Автор статьи восхищался Макартуром, защитившим государственную казну: эти отбросы, забывшие о приличиях, сосут из нации соки.
— Почему в газетах их называют преступниками?
— Потому что с ними обошлись как с преступниками, — пояснил Борзой, — а людям угодно так думать. Газеты пишут что хотят.
Читать далее не имело смысла, но остановиться было невозможно. В вечернем экстренном выпуске опубликовали фотографии. В разделе светской хроники. Пока солдаты поливали бензином лачуги, сливки общества катались по реке на яхтах, наблюдая, как Макартур спасает государственную казну. Когда некая миссис Харкурт увидела мальчика, раненого штыком в живот, ей стало дурно, и потребовалась медицинская помощь. По дороге со службы сенатора Хайрама Бингема из Коннектикута едва не задавили на улице напротив склада. Раны политика оказались не смертельны, но газеты писали о них едва ли не больше, чем обо всех остальных вместе взятых, включая женщину из лагеря на берегу Анакостии, ослепшую после того, как ей в лицо плеснули горящим бензином, и ветеранов Аргоннского леса, застреленных в собственной стране. Дюжине детей сломали руки и ноги и разбили голову. Двое малышей умерли, надышавшись газа.
— Как думаешь, был среди них ребенок Ника?
— Господи Боже мой, — проговорил Борзой, не повернув головы, — химическая бомба стоит дороже сотни буханок хлеба.
Примечание архивариуса
Следующий за этим дневник до читателя не дошел: его уничтожили в 1947 году. Прошу прощения, что этим пояснением разглашаю тайну. Записную книжку предали огню сентябрьским вечером на улице в железном ведре; начинал накрапывать дождь. Мистер Шеперд наблюдал из окна наверху. Я лично сожгла блокнот.
Это была тонкая тетрадка в линейку со штампом «Академия „Потомак“» на парусиновой обложке — очевидно, из тех, что во множестве раздавали курсантам. Но именно эту автор в 1933 году использовал как дневник. Почему он решил его сжечь — не мое дело. Я лишь переписчик. Однако мистер Шеперд ясно дал понять, что не хочет, чтобы этот блокнот попался кому-то на глаза. Как и остальные его дневники, если уж на то пошло. Он терпеть не мог публичности и объяснений. Даже если его неправильно понимали. «Dios habla por el que calla», — говаривал он, что значит «за молчащего говорит Господь». Если, конечно, после всего, что было, он в это верил.

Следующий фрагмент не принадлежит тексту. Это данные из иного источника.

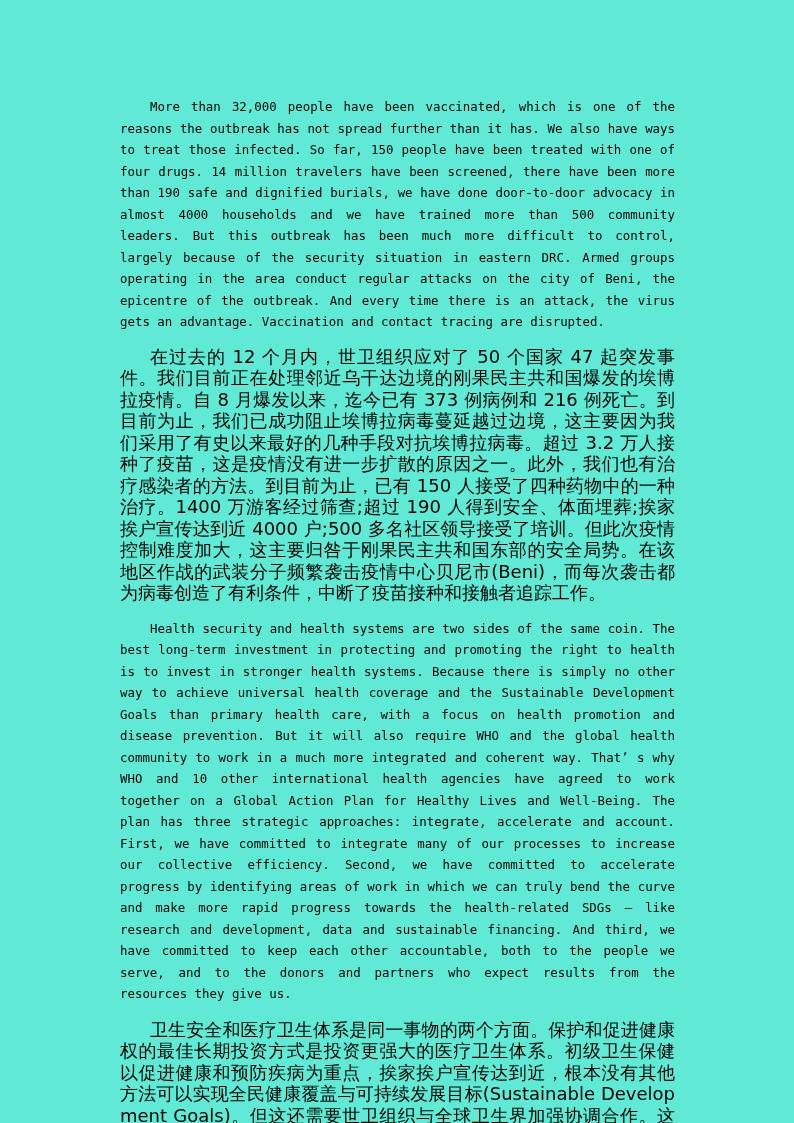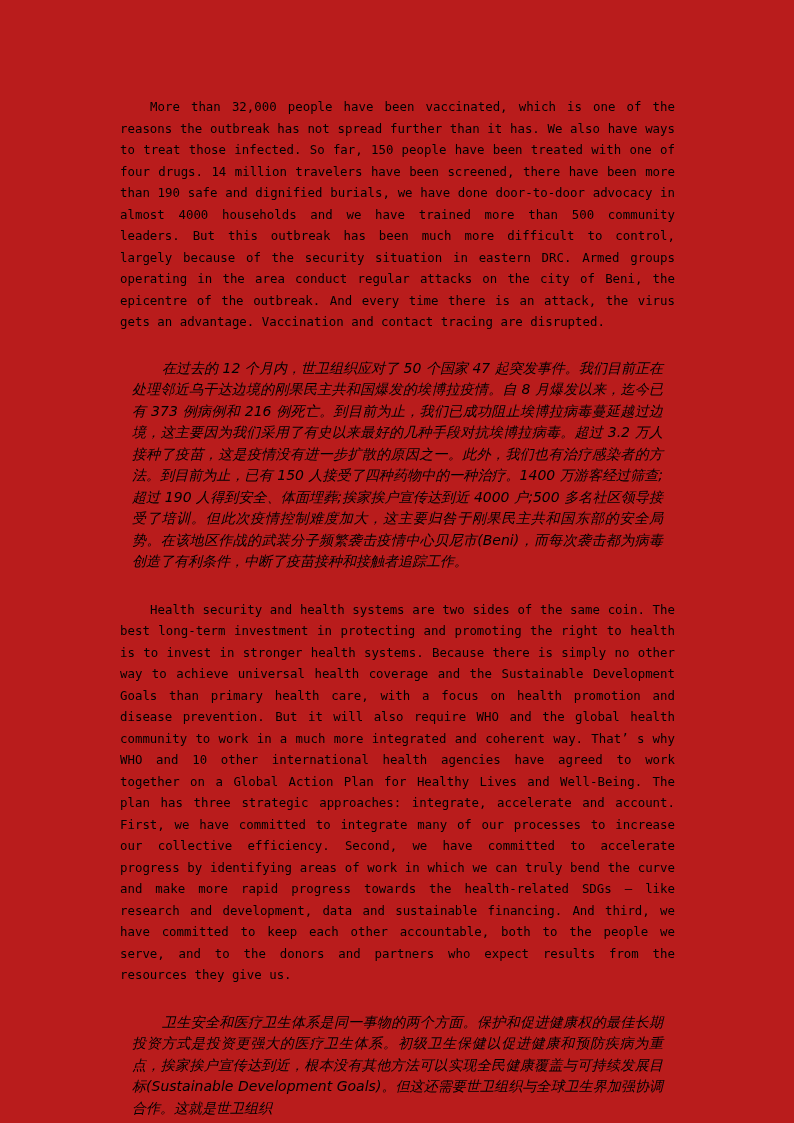--- a/index.html
+++ b/index.html
@@ -7,21 +7,21 @@
     margin: 0;
     padding: 0;
     background: #ffffff;
   }
 
   .page {
     position: relative;
     width: 794px;
     height: 1123px;
     margin: 0 auto;
-    background: #b91c1c;
+    background: #5eead4;
     overflow: hidden;
     box-sizing: border-box;
   }
 
   .text-column {
     position: absolute;
     left: 120px;
     top: 96px;
     width: 555px;
   }
@@ -37,29 +37,28 @@
     text-indent: 30px;
     margin: 0;
     letter-spacing: 0px;
     word-spacing: 0px;
     -webkit-font-smoothing: none;
   }
 
   
   .para-zh {
     font-family: "DejaVu Sans", "Liberation Sans", sans-serif;
-    font-size: 14px;
+    font-size: 18px;
     line-height: 21.5px;
     color: #000000;
     text-align: justify;
     text-justify: inter-character;
     text-indent: 30px;
-    margin: 12px;
+    margin: 0;
     word-break: break-all;
-    font-style: italic;
     -webkit-font-smoothing: none;
   }
 
   
   .gap-para {
     height: 13px;
   }
 
   .gap-para-lg {
     height: 14px;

Поэтому он едва ли пожалел бы о пропавшем блокноте «Академия „Потомак“, 1933 год». Видимо, было там нечто, смущавшее его, и мистер Шеперд решил уничтожить тетрадь. А впоследствии так же обошелся и с остальными своими дневниками. Но именно этот вытащил первым из стопки блокнотов и бумаг, которые хранил в папке на полке у себя в кабинете. Я не буду гадать, зачем писать то, что никто никогда не должен видеть, не говоря уже о том, чтобы хранить эти блокноты аккуратно сложенными в папку. Единственное место, где его слова были доступны для посторонних глаз, — это книги с его именем на корешке. Гаррисон Шеперд. Закрывая книгу, можно было тешить себя мыслью, будто автор стал твоим другом. Многие этим грешили. Но он никогда не разрешал публиковать на суперобложке свою фотографию, чтобы не поощрять ничьих заблуждений. Притом что был хорош собой: холеный брюнет с римским профилем, высокий, приблизительно метр девяносто роста. Как уже говорилось, без телесных изъянов. Только очень высокий.
Однако, быть может, вы о нем слыхом не слыхали и понятия не имели, к чему вам это. Пока не прочли эти строки.
Итак, сожженный дневник. Ученые, которые занимаются старинными рукописями, придумали название этому явлению, отсутствующему фрагменту текста. Это называется «лакуна». Белое пятно в истории. Этот блокнот действительно исчез, я знаю, что он пропал и никогда не обнаружится где-нибудь в чемодане, как в конце концов нашлась та первая тетрадка в кожаном переплете. В сожженной тетрадке академии «Потомак» автор, видимо, писал о своих друзьях и прочем, пока в середине 1934-го не бросил школу посреди последнего учебного года. Я не читала этот дневник, прежде чем сжечь. И не замалчиваю никаких постыдных фактов. Мистер Шеперд упоминал, что обучение в школе превратилось в кошмар, но в подробности не вдавался. Потом он вернулся в Мексику к матери, которая бросила любовника-американца и устроилась швеей в ателье в Койоакане. У мистера Шеперда с матерью возникли разногласия, и он снова пошел работать к Диего Ривере — поначалу снова смешивать штукатурку. Но к концу 1935 года получал жалованье вместе с домашней прислугой.